岩手県雫石町が今年7月、わなで捕獲したクマを「溺死」させて駆除した。その方法がSNSで拡散すると、町役場には批判の電話などが相次ぎ、中には「脅しや脅迫めいたもの」もあったという。
町は、業務に支障が出ているとして、問い合わせを控えるよう呼びかけた。
なぜ、クマを溺死させる方法が選ばれたのか。8月に入り、町農林課の担当者を取材すると、背景には、わなの構造や捕獲にあたる猟友会員らの安全確保があったという。
批判がピークに達した時期には、農林課全体で電話対応に追われた。現在は、落ち着きを取り戻しているというが、当時、町にはどのような声が寄せられ、現場では何が起きていたのか。
●7月上旬からクマの住宅侵入が相次ぐ
町農林課によると、クマを捕獲したのは7月15日。町北部のエリアでは、7月上旬からクマが住宅に侵入する被害が相次いでいた。
「家の中に入られるような状態でした。幸い人身被害はありませんでしたが、危険性は非常に高い状態でした」(担当者)
捕獲にあたったのは、地元の猟友会と農林課の職員。捕獲されたのは1頭だった。
使われたのは「ドラム缶式」と呼ばれるわなだ。町は檻型のわなも保有しており、状況に応じて使い分けているという。
駆除の具体的な手順について、町は「差し控えたい」としている。ただ、溺死させたことについては「そのとおり」と認めた。
●なぜ、銃を使えなかった?「わなの構造」と安全確保
岩手県は「第13次鳥獣保護管理事業計画」で、捕獲した鳥獣を致死させる場合について、次のように定めている。
「捕獲個体を致死させる場合は、『動物の殺処分方法に関する指針』(平成7年総理府告示第40号)に準じ、できる限り苦痛を与えない方法によるよう指導する」
では、なぜ今回は溺死させる方法を選び、銃などを使わなかったのか。担当者が理由として挙げたのは、わなの構造と、作業にあたる人の安全だった。
「わなの構造上、銃を使うことはできなかった。それに従事している猟友会員の安全性も考慮しなければならない」(担当者)
町が7月24日に公表した文書でも、同じ説明をしている。
「一部SNSにおいて拡散されております、捕獲したクマの処理方法については、使用した罠の構造上、捕獲者の安全を第一に考慮したもの」
●農林課全体で電話対応「業務に支障」
しかし、駆除の方法がSNSで拡散すると、町役場に電話やメールが相次いだ。
町は次のようにうったえている。
「町役場に多数電話等によるご意見が寄せられており、なかには脅しや脅迫めいたもの、本件に直接関係のないものもあり、SNS上では職員の発言や個人名も出されており、業務に支障が生じております。さらに、今後の捕獲者の活動にも影響が出るおそれもあります」
担当者も取材に対して「当時は業務に支障が出てはいました」と振り返る。
電話などのピークは、町が文書を公表した7月24日の週で、こうした状況は1週間ほど続いたという。

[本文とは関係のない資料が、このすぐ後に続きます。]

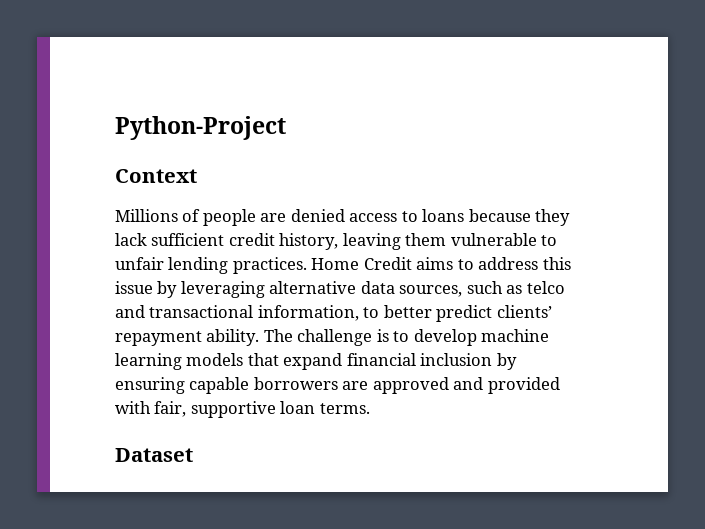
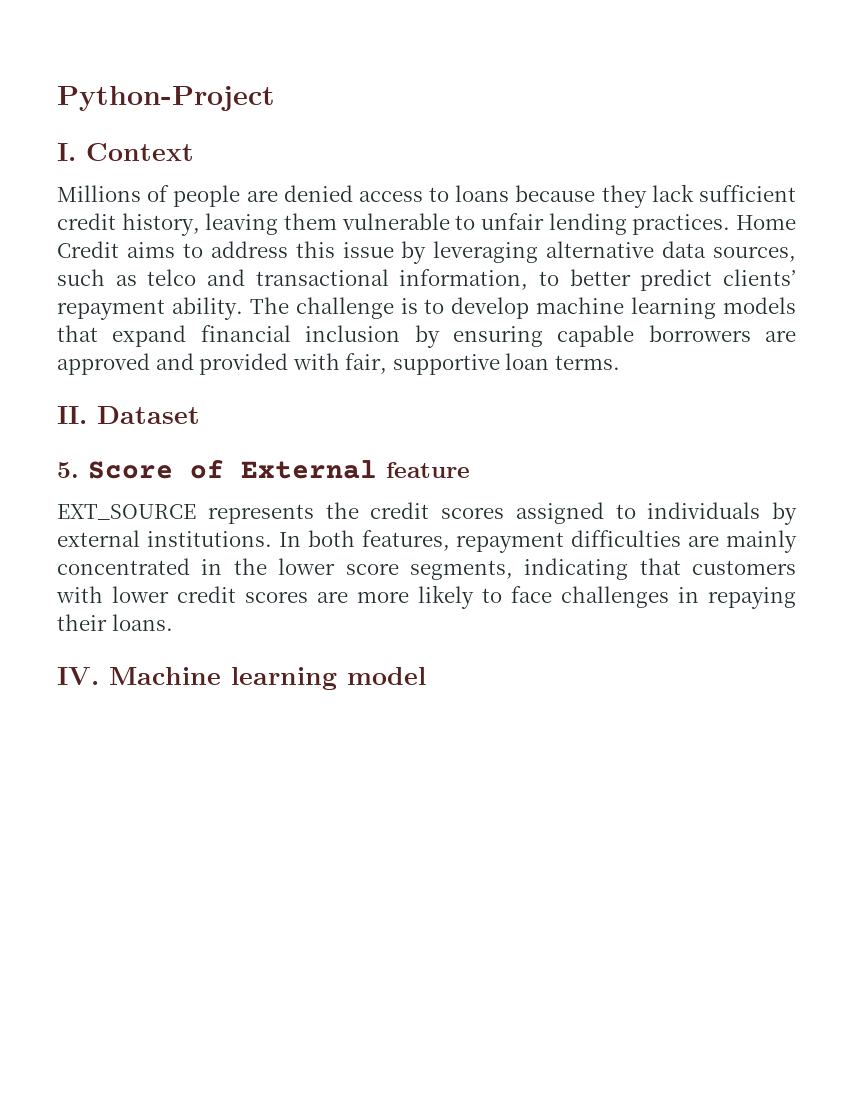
- Context
+ I. Context
- Dataset
+ II. Dataset
+ 5. Score of External feature
+ EXT_SOURCE represents the credit scores assigned to individuals by external institutions. In both features, repayment difficulties are mainly concentrated in the lower score segments, indicating that customers with lower credit scores are more likely to face challenges in repaying their loans.
+ IV. Machine learning model

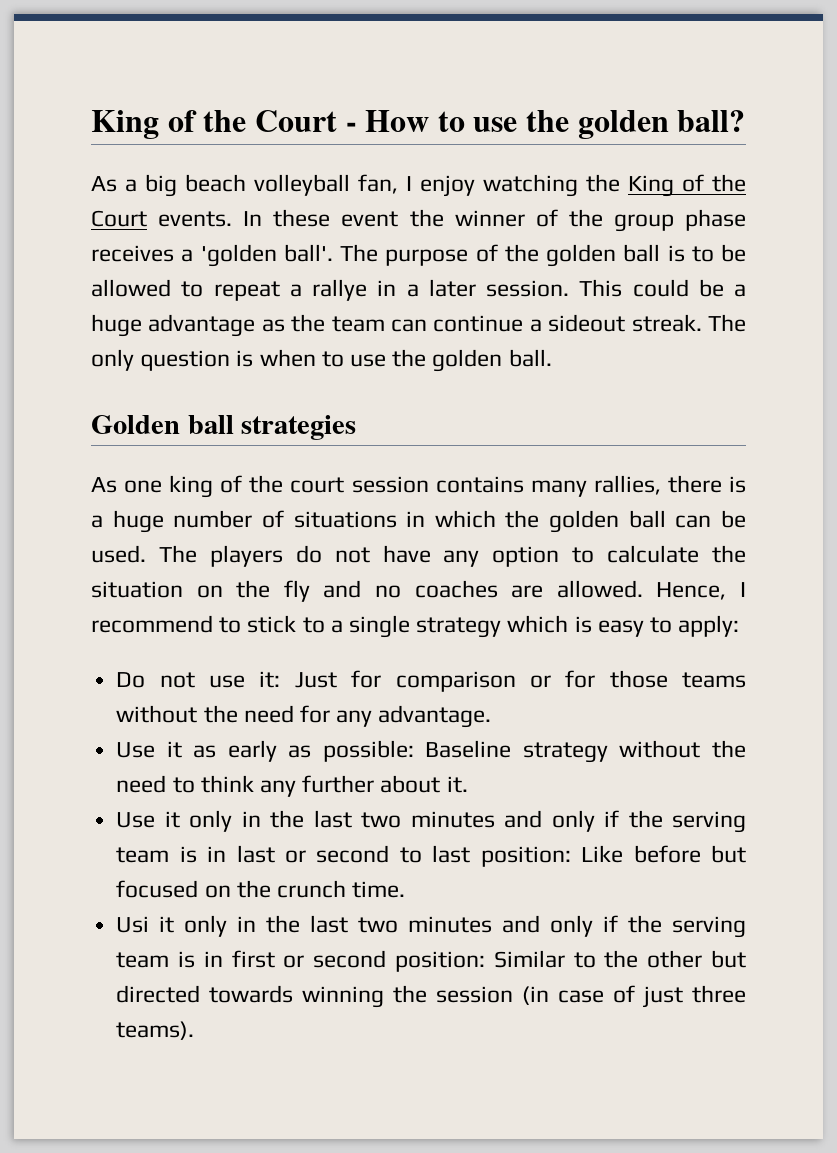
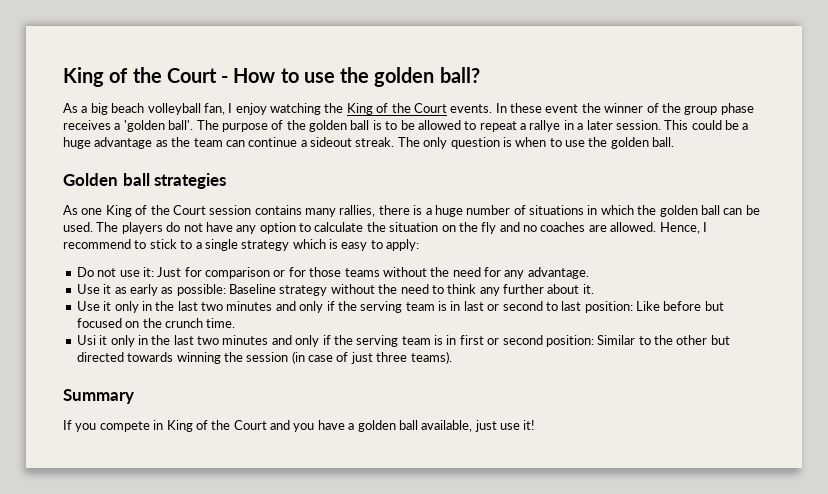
- As one king of the court session contains many rallies, there is a huge number of situations in which the golden ball can be used.
+ As one King of the Court session contains many rallies, there is a huge number of situations in which the golden ball can be used.
+ Summary
+ If you compete in King of the Court and you have a golden ball available, just use it!

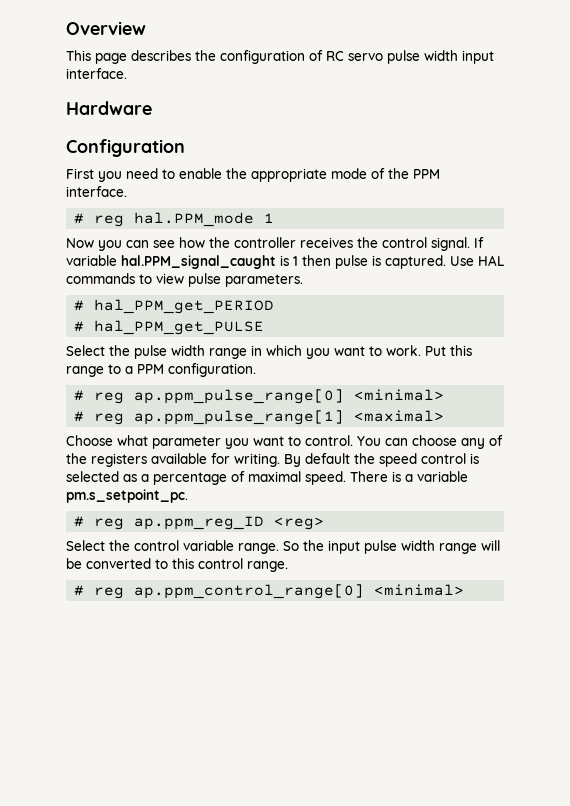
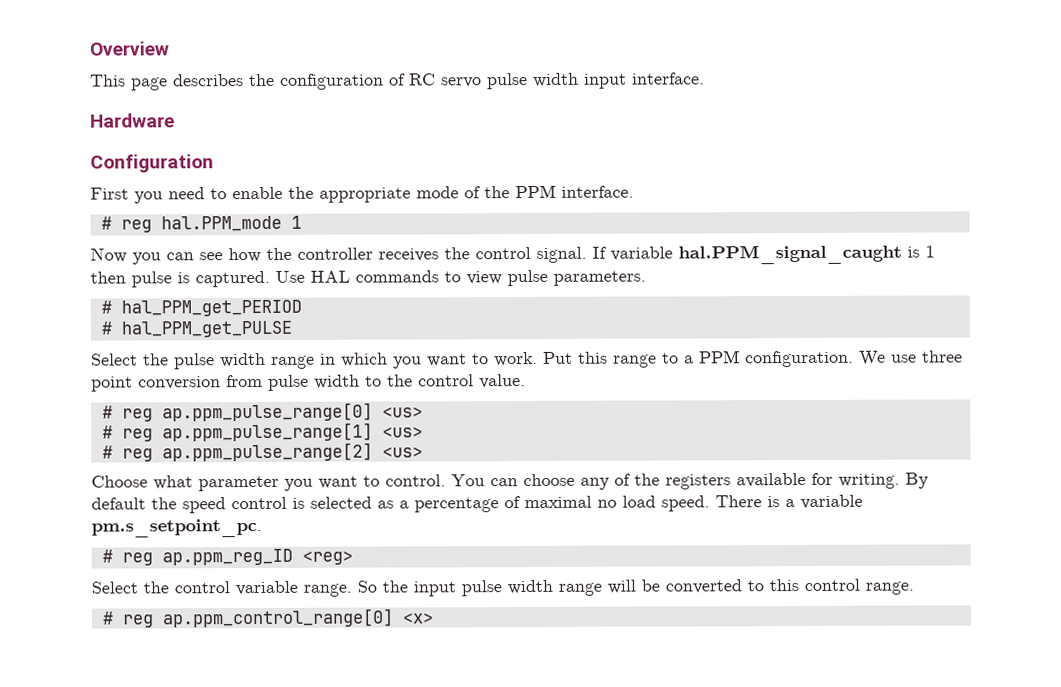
+ We use three point conversion from pulse width to the control value.
- # reg ap.ppm_pulse_range[0] <minimal>
+ # reg ap.ppm_pulse_range[0] <us>
- # reg ap.ppm_pulse_range[1] <maximal>
+ # reg ap.ppm_pulse_range[1] <us>
+ # reg ap.ppm_pulse_range[2] <us>
- By default the speed control is selected as a percentage of maximal speed.
+ By default the speed control is selected as a percentage of maximal no load speed.
- # reg ap.ppm_control_range[0] <minimal>
+ # reg ap.ppm_control_range[0] <x>

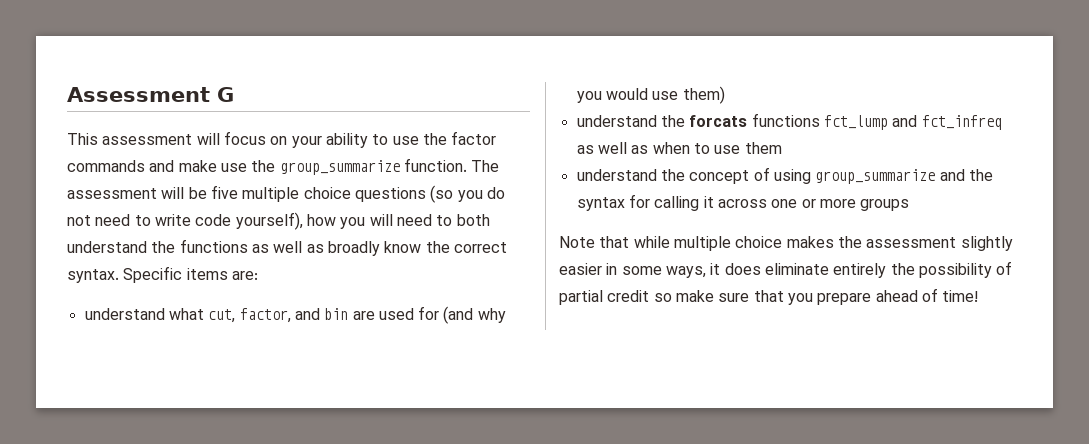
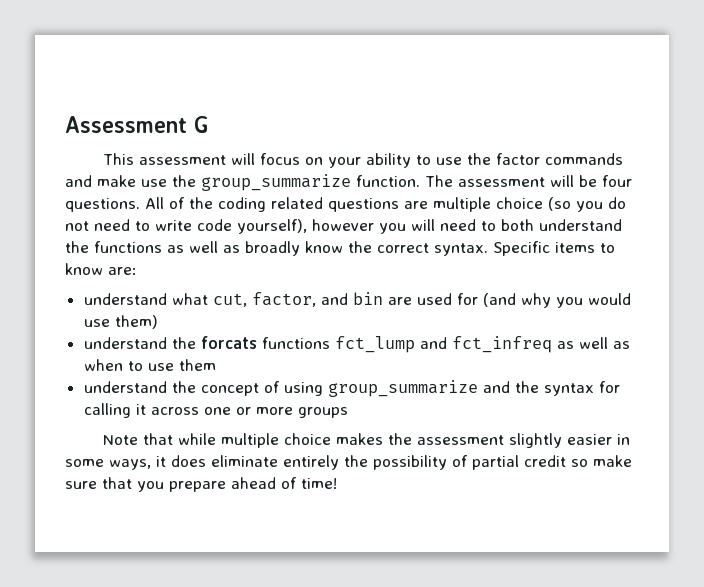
- The assessment will be five multiple choice questions (so you do not need to write code yourself), how you will need to both understand the functions as well as broadly know the correct syntax.
+ The assessment will be four questions. All of the coding related questions are multiple choice (so you do not need to write code yourself), however you will need to both understand the functions as well as broadly know the correct syntax.
- Specific items are:
+ Specific items to know are:

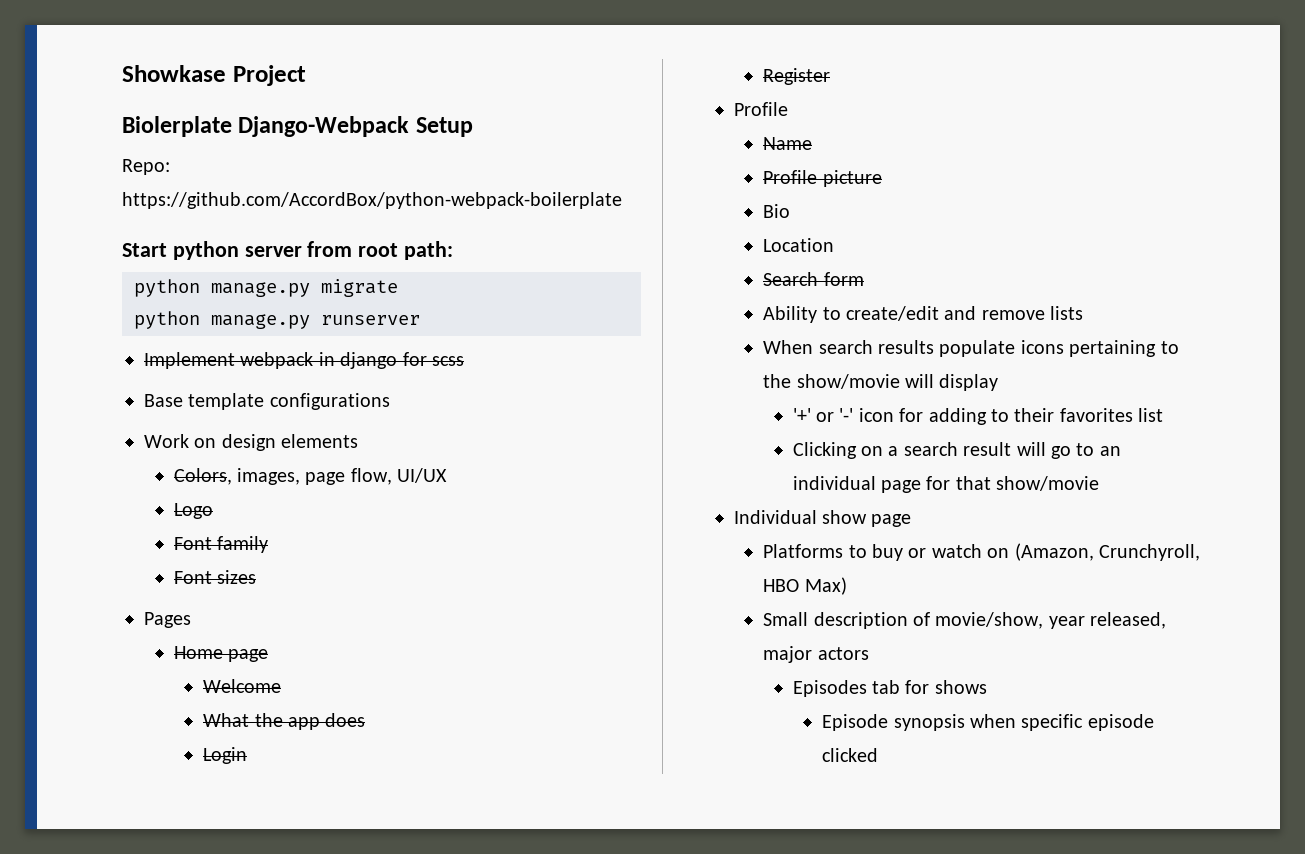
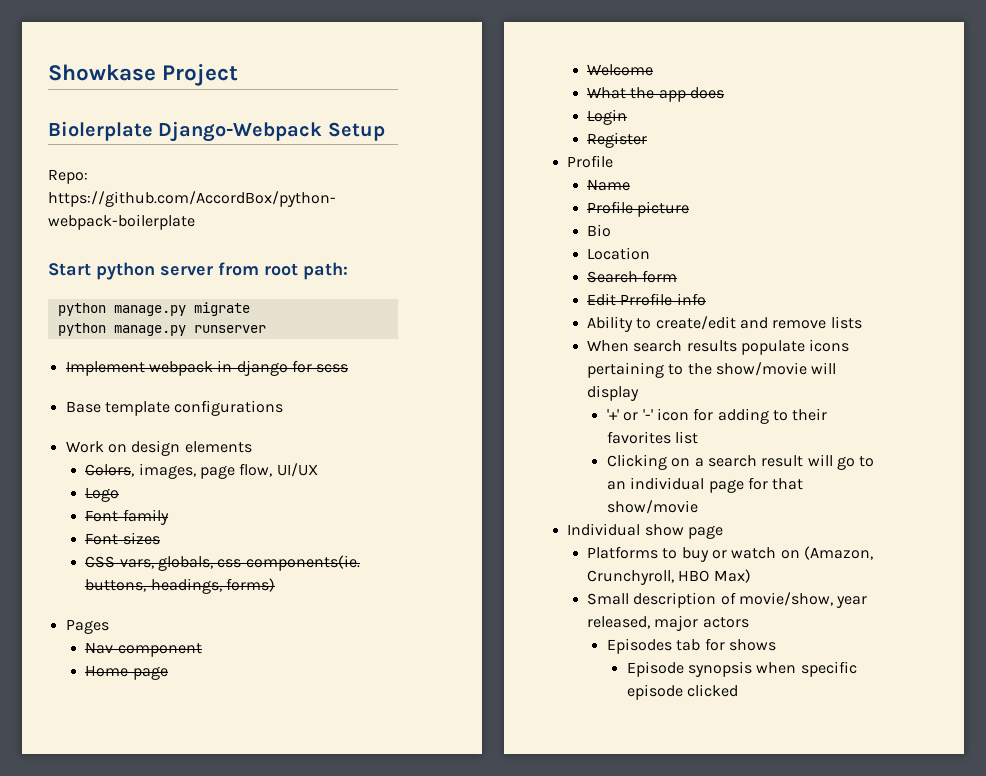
+ CSS vars, globals, css components(ie. buttons, headings, forms)
+ Nav component
+ Edit Prrofile info

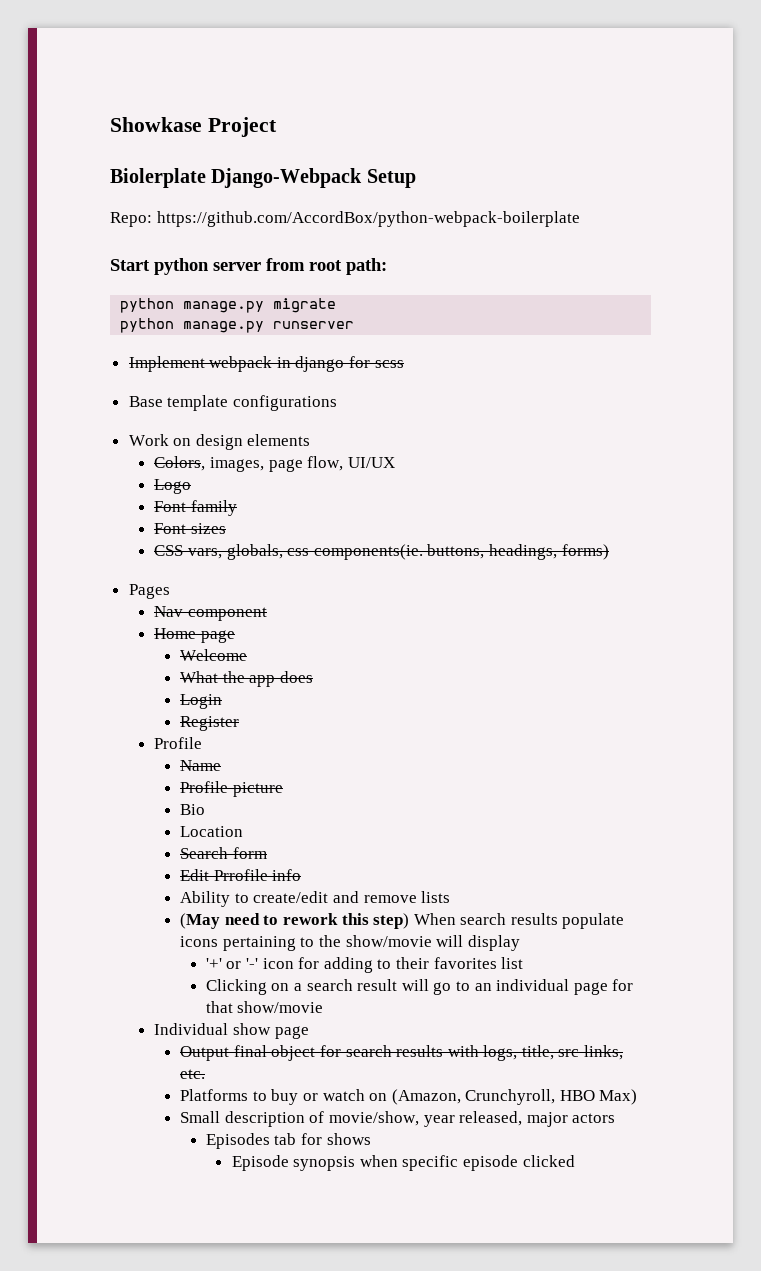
- When search results populate icons pertaining to the show/movie will display
+ (May need to rework this step) When search results populate icons pertaining to the show/movie will display
+ Output final object for search results with logs, title, src links, etc.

「電話で誹謗中傷される方も少なからずある。農林課全体で電話対応になっていたので、何件というところは把握はしていない」(担当者)
●「殺処分するな」「溺死に問題」
町によると、寄せられた意見は、大きく2種類ある。
一つは、「動物を殺処分するな」という声。もう一つは、今回、溺死させた方法そのものを問題視する声だった。
電話をかけてきた人の多くは名乗らなかったため、町内からの電話がどの程度あり、町外や県外からどの程度寄せられたかは把握できていないという。
一方、町は今回の対応をそのまま続けるわけではない。
7月に県からクマの処理方法について指導・助言を受けた。これを受けて、町は既存のわなの改良・改修を順次進めているという。